O medo de ter uma vida com Kyo e me arriscar a machucá-lo. Ou de que ele mesmo se machucasse, pelo ato que estava disposto a cometer.

Eu não podia duvidar. E entre meus medos, eu teria de escolher um caminho.

E eu escolhi. O mais estranho foi descobrir que não havia como hesitar, porque, por pelo menos alguns segundos, tudo se tornou muito claro.

Não suportaria ver com meus próprios olhos o que Kyo seria capaz de fazer. Nem mesmo se ele o fizesse para ir atrás de mim. Nem mesmo se a diferença entre sua morte e a minha fosse de apenas um segundo.

Puxei-o para mim e o abracei com toda a força que pude, beijei-o com toda a vontade que eu tinha. Nossos atos estavam protegidos pelas paredes de chama púrpura que ergui a nossa volta, mas naquele momento pouco me importava o segredo.

- O que isso significa? É uma despedida, Iori?

- Não. É um recomeço.

Kyo me sorri e mal pode acreditar no que digo. Entendo sua desconfiança, ele teme que eu o esteja enganando com minha conversa, mas não pretendo fazer nada.

- Vamos acabar com essa confusão. Não agüento mais essa arena. – sussurro em seu ouvido e sinto ele sorrir – Vamos lutar?

- Vamos... que vença o melhor.

Nos afastamos, enquanto faço as paredes de chama cessarem. Agora, o espetáculo nos espera. Temos uma luta pela frente, antes de vivermos tudo o que nós merecemos.

Um público escasso nos cerca, querendo sangue. Um título de torneio que não nos importa. Uma guerra de clãs do qual não tomamos mais parte.

Nada disso importa. Ódio, maldições, demônios e clãs. Não importa o meu sangue, o nosso sobrenome e quantos pesos a mais possamos ter de carregar. Nada disso faz mais sentido desde que nos encontramos.

Esta arena mais uma vez abriga uma luta, mas a verdadeira guerra nos espera na nossa casa. A mais árduas das batalhas, mas também a mais deliciosa delas. A maior, que dois antigos inimigos poderiam travar, e o verdadeiro prêmio pertence a nós dois, ainda que ninguém saiba.

Nossas vidas. Minha vida pertence à Kyo. A vida dele pertence a mim. Estamos dispostos a tudo um pelo outro. E esse instinto é bem maior que a razão. E, por mais perigo que tenhamos de enfrentar, o abrigo que encontramos, um nos braços do outro, é absolutamente seguro.

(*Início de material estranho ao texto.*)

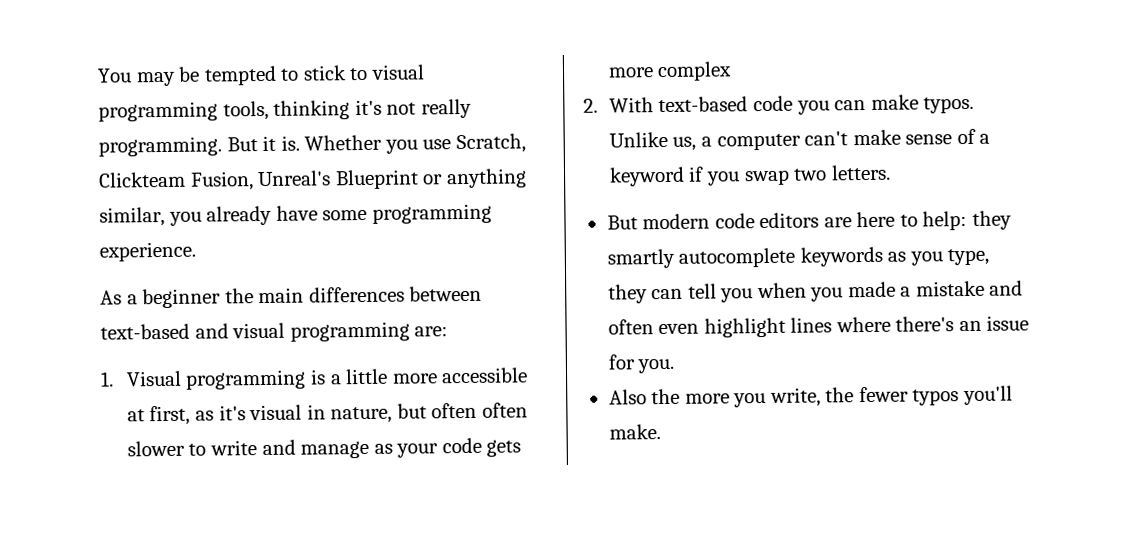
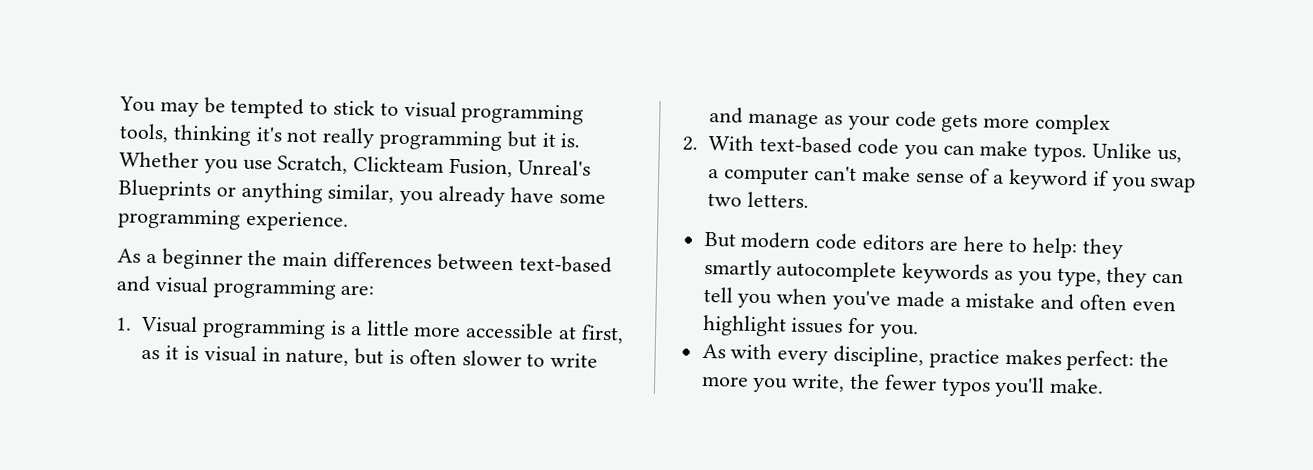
- You may be tempted to stick to visual programming tools, thinking it's not really programming. But it is.
+ You may be tempted to stick to visual programming tools, thinking it's not really programming but it is.
- Whether you use Scratch, Clickteam Fusion, Unreal's Blueprint or anything similar, you already have some programming experience.
+ Whether you use Scratch, Clickteam Fusion, Unreal's Blueprints or anything similar, you already have some programming experience.
- 1. Visual programming is a little more accessible at first, as it's visual in nature, but often often slower to write and manage as your code gets more complex
+ 1. Visual programming is a little more accessible at first, as it is visual in nature, but is often slower to write and manage as your code gets more complex
- But modern code editors are here to help: they smartly autocomplete keywords as you type, they can tell you when you made a mistake and often even highlight lines where there's an issue for you.
- Also the more you write, the fewer typos you'll make.
+ But modern code editors are here to help: they smartly autocomplete keywords as you type, they can tell you when you've made a mistake and often even highlight issues for you.
+ As with every discipline, practice makes perfect: the more you write, the fewer typos you'll make.

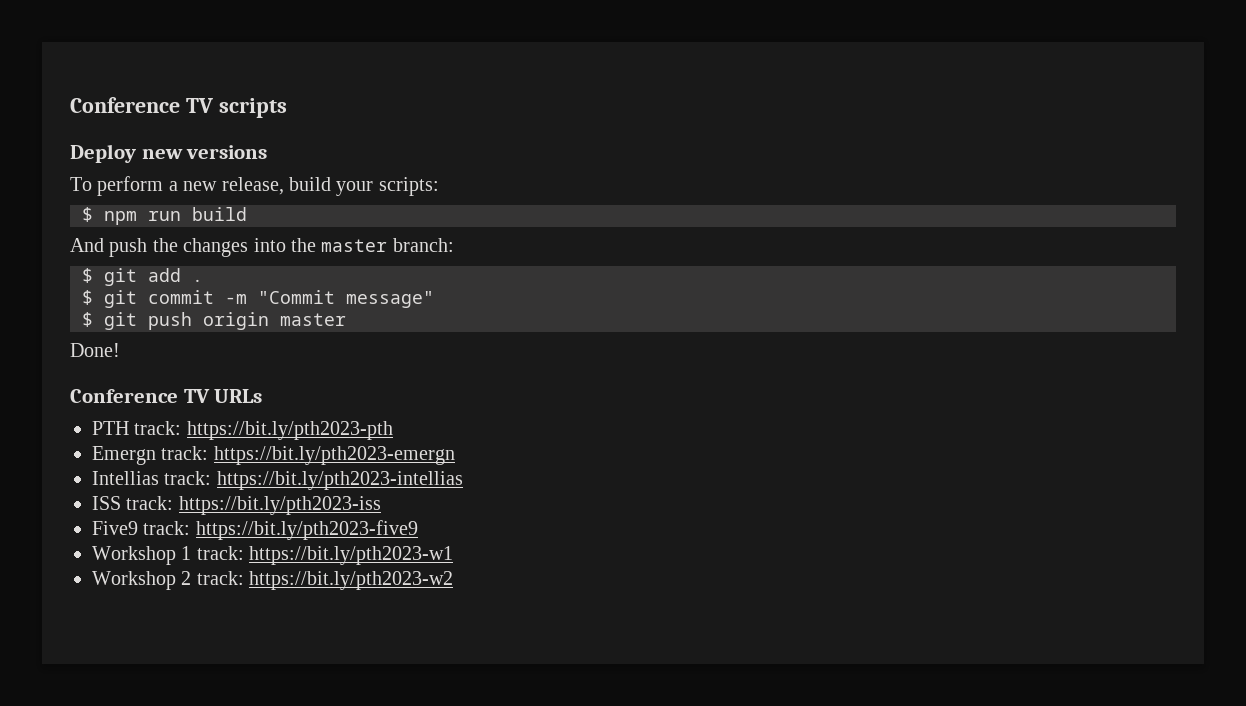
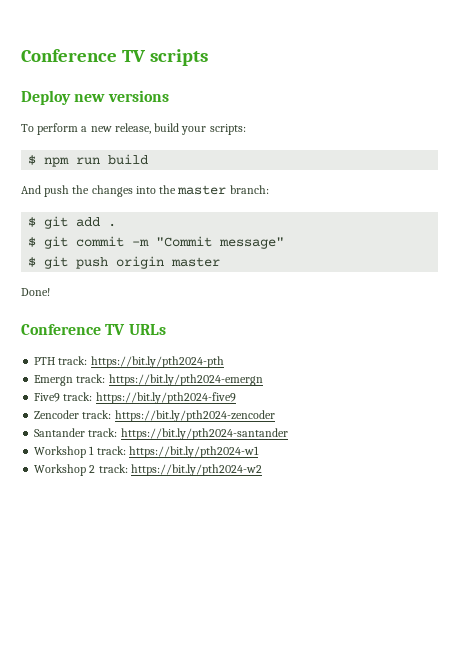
- PTH track: https://bit.ly/pth2023-pth
+ PTH track: https://bit.ly/pth2024-pth
- Emergn track: https://bit.ly/pth2023-emergn
- Intellias track: https://bit.ly/pth2023-intellias
- ISS track: https://bit.ly/pth2023-iss
- Five9 track: https://bit.ly/pth2023-five9
+ Emergn track: https://bit.ly/pth2024-emergn
+ Five9 track: https://bit.ly/pth2024-five9
+ Zencoder track: https://bit.ly/pth2024-zencoder
+ Santander track: https://bit.ly/pth2024-santander
- Workshop 1 track: https://bit.ly/pth2023-w1
+ Workshop 1 track: https://bit.ly/pth2024-w1
- Workshop 2 track: https://bit.ly/pth2023-w2
+ Workshop 2 track: https://bit.ly/pth2024-w2

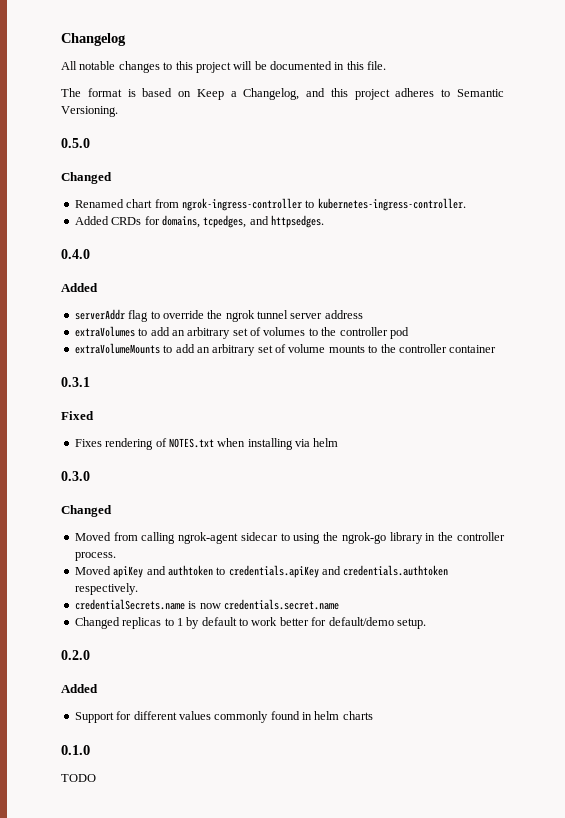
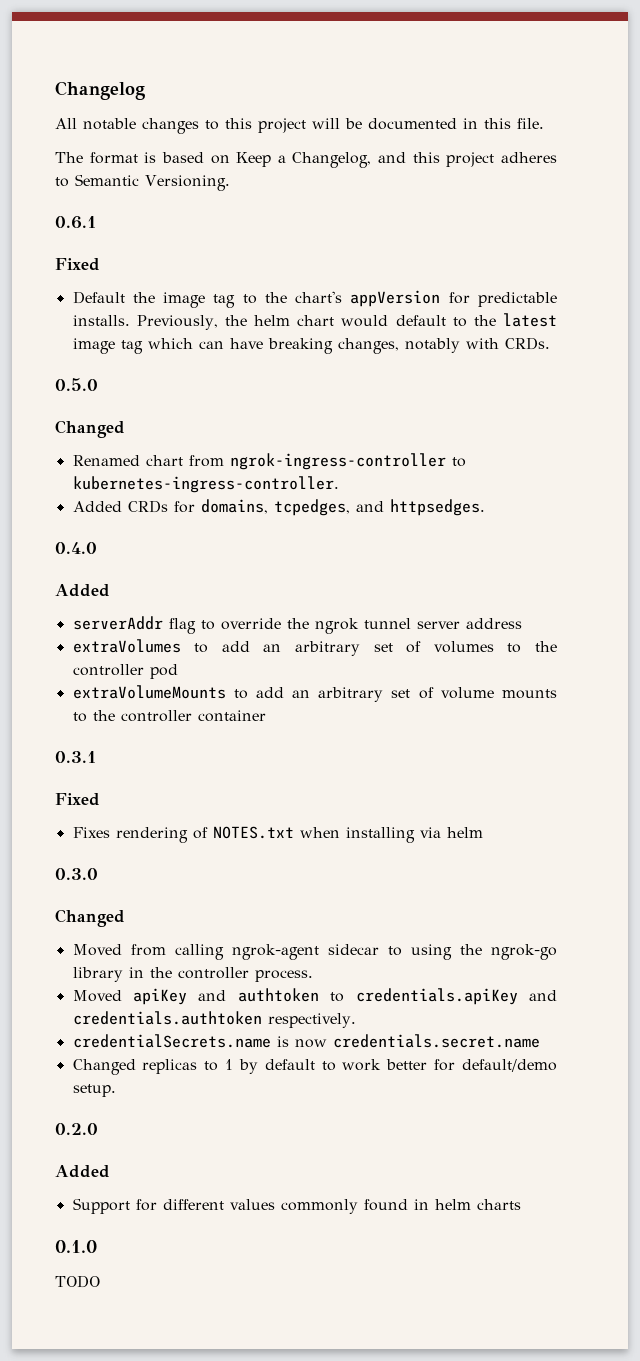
+ 0.6.1
+ Fixed
+ Default the image tag to the chart's appVersion for predictable installs. Previously, the helm chart would default to the latest image tag which can have breaking changes, notably with CRDs.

Olhamos um para o outro. Agora, em vez dos olhos tristes, vejo um sorriso sacana e alegre nos lábios do moreno. Para os outros, troça de um lutador que sempre fora rei. Para mim, a confirmação de que teríamos horas intensas de luxúria e amor, e de que nossa vida seguiria o caminho que escolhemos.

Aquela era a nossa última vez na arena, e lutaríamos com gosto e vontade. Porque seria a última vez, o marco. Porque dali, não haveria mais razões ou pretextos para ódio.

Simplesmente viveríamos tudo aquilo que os deuses poderiam nos reservar. O fim e o começo.